### TASK PROMPT
Recreate the listing that follows line for line, without pictures.

### SOURCE INFORMATION
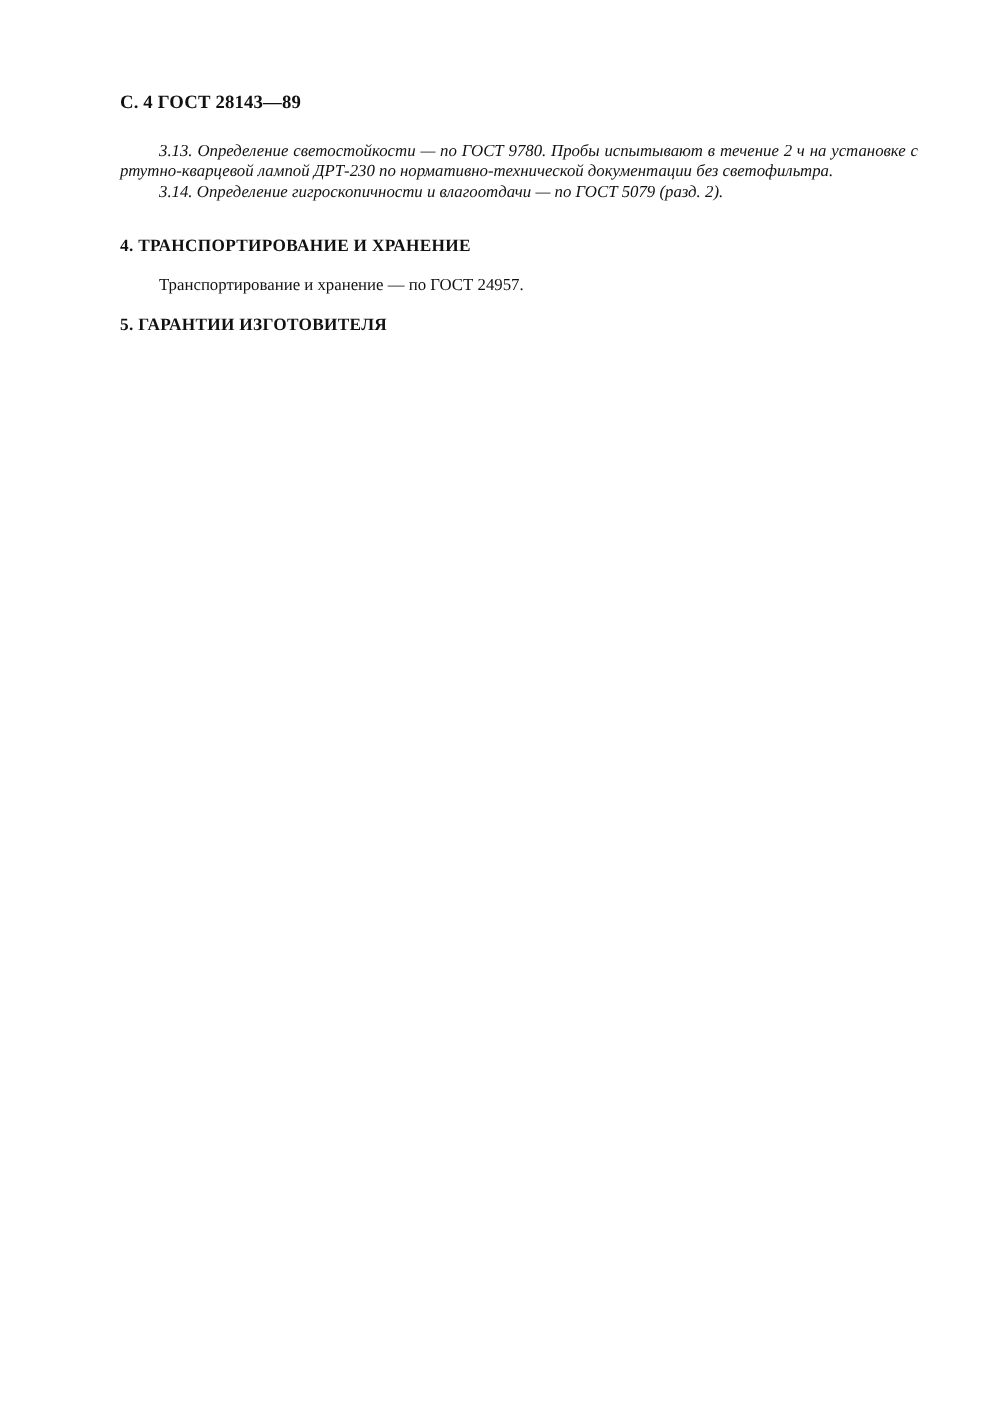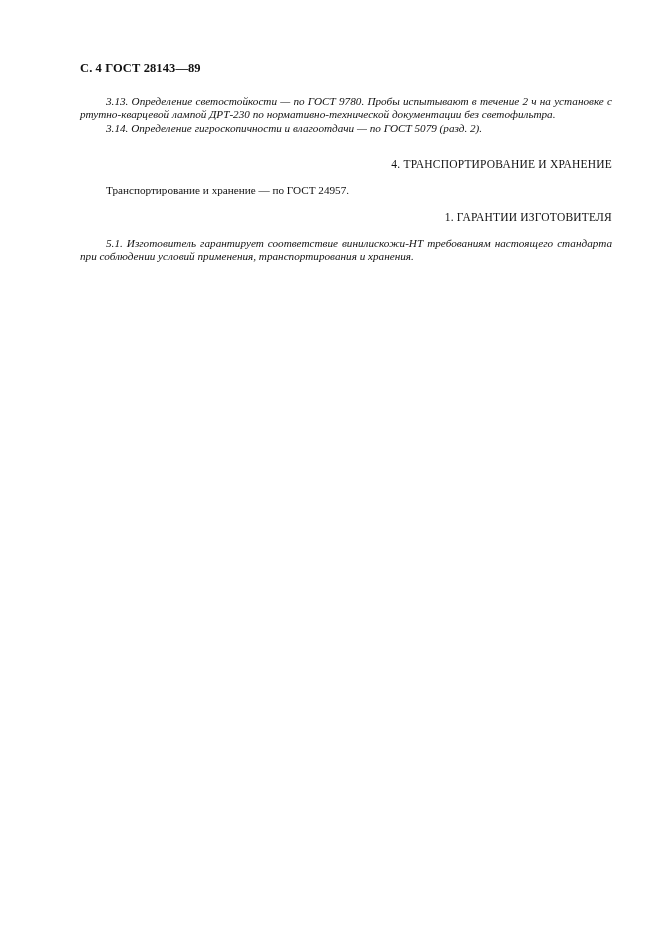"4. ТРАНСПОРТИРОВАНИЕ И ХРАНЕНИЕ" .heading { font-weight: normal -> bold; text-align: right -> left }
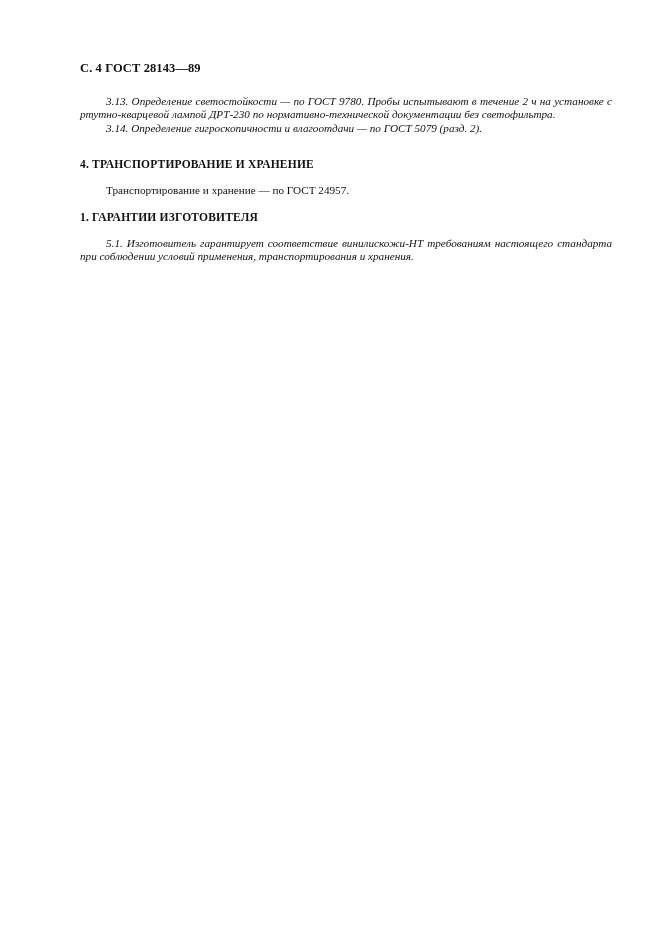"1. ГАРАНТИИ ИЗГОТОВИТЕЛЯ" p.heading { text: 1 -> 5 }
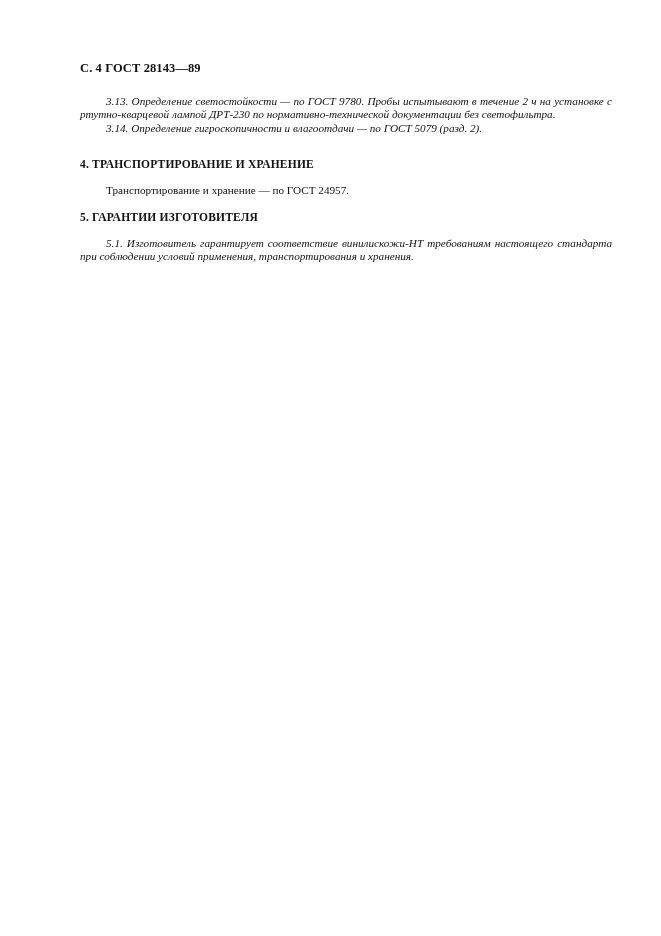"5.1. Изготовитель гарантирует" p.para { html: <p>5.1. Изготовитель гарантирует соответствие винилискожи-НТ требованиям настоящего стандарта при соблюдении условий применения, транспортирования и хранения.</p> -> none }
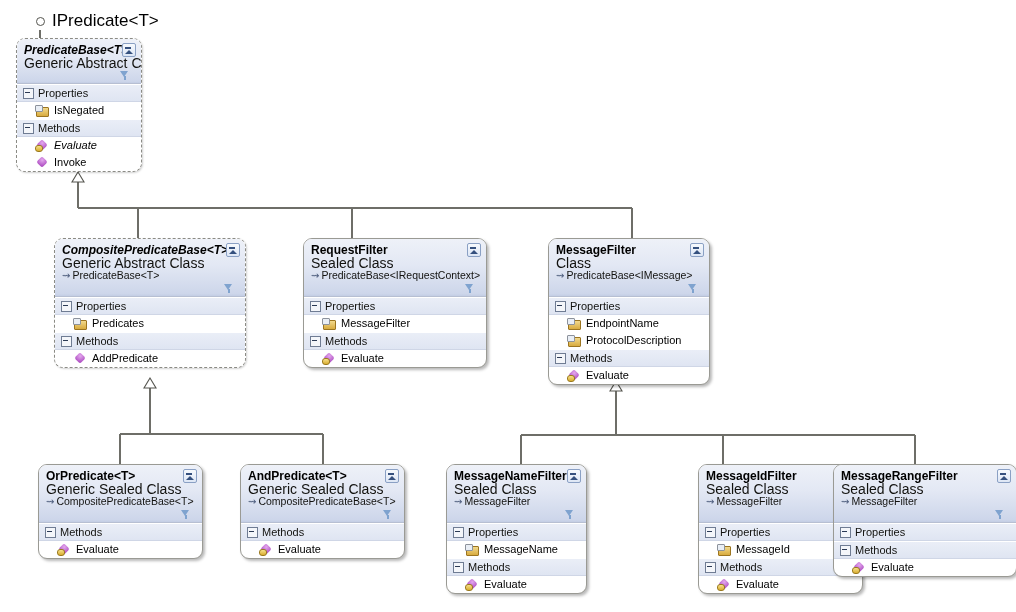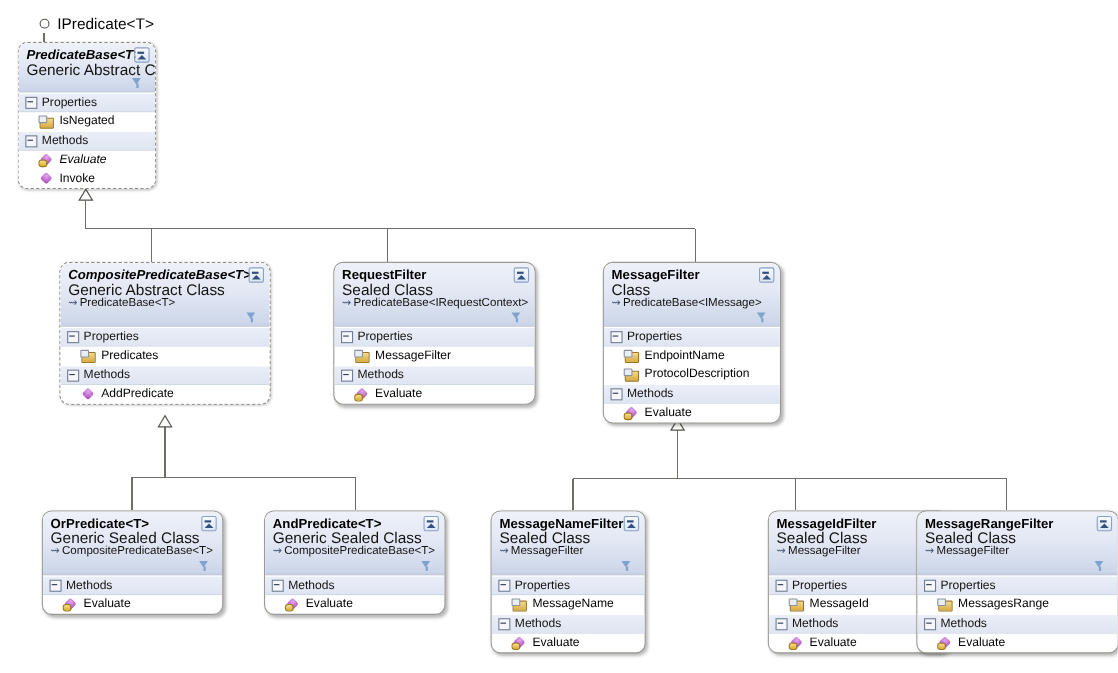"IPredicate<T>" .lolli-label { font-size: 14px -> 17px }
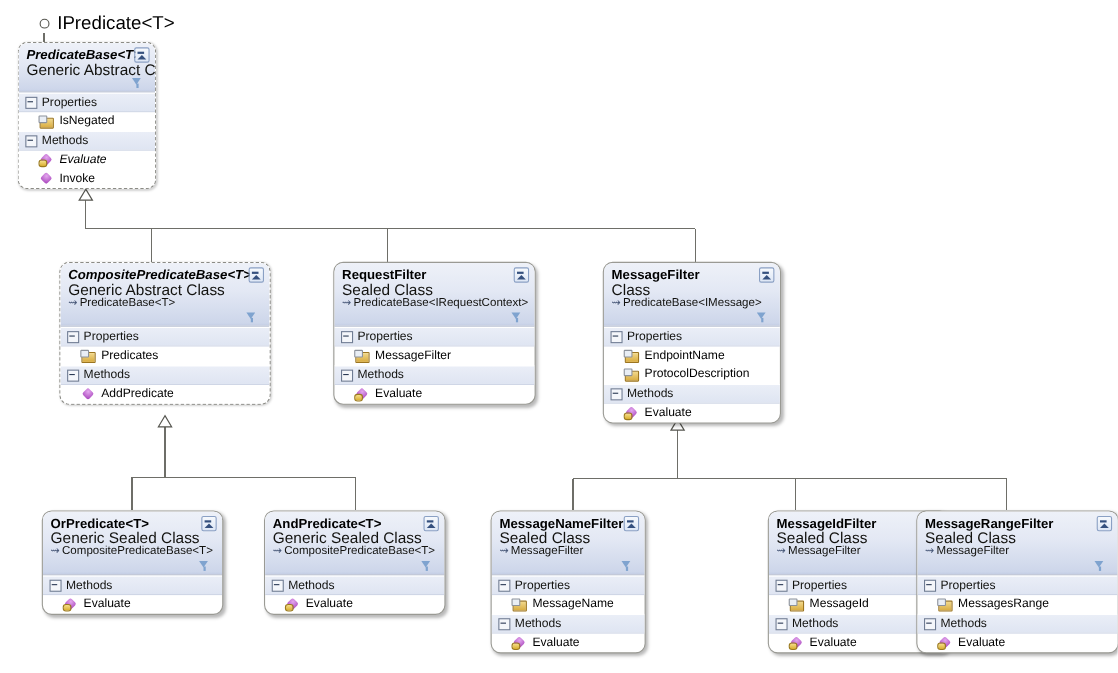"MessagesRange" div.mem { html: <div> <span></span> <span>MessagesRange</span> </div> -> none }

### ANSWER TO THE EXERCISE
"4. ТРАНСПОРТИРОВАНИЕ И ХРАНЕНИЕ" .heading { font-weight: normal -> bold; text-align: right -> left }
"1. ГАРАНТИИ ИЗГОТОВИТЕЛЯ" p.heading { text: 1 -> 5 }
"5.1. Изготовитель гарантирует" p.para { html: <p>5.1. Изготовитель гарантирует соответствие винилискожи-НТ требованиям настоящего стандарта при соблюдении условий применения, транспортирования и хранения.</p> -> none }
"IPredicate<T>" .lolli-label { font-size: 14px -> 17px }
"MessagesRange" div.mem { html: <div> <span></span> <span>MessagesRange</span> </div> -> none }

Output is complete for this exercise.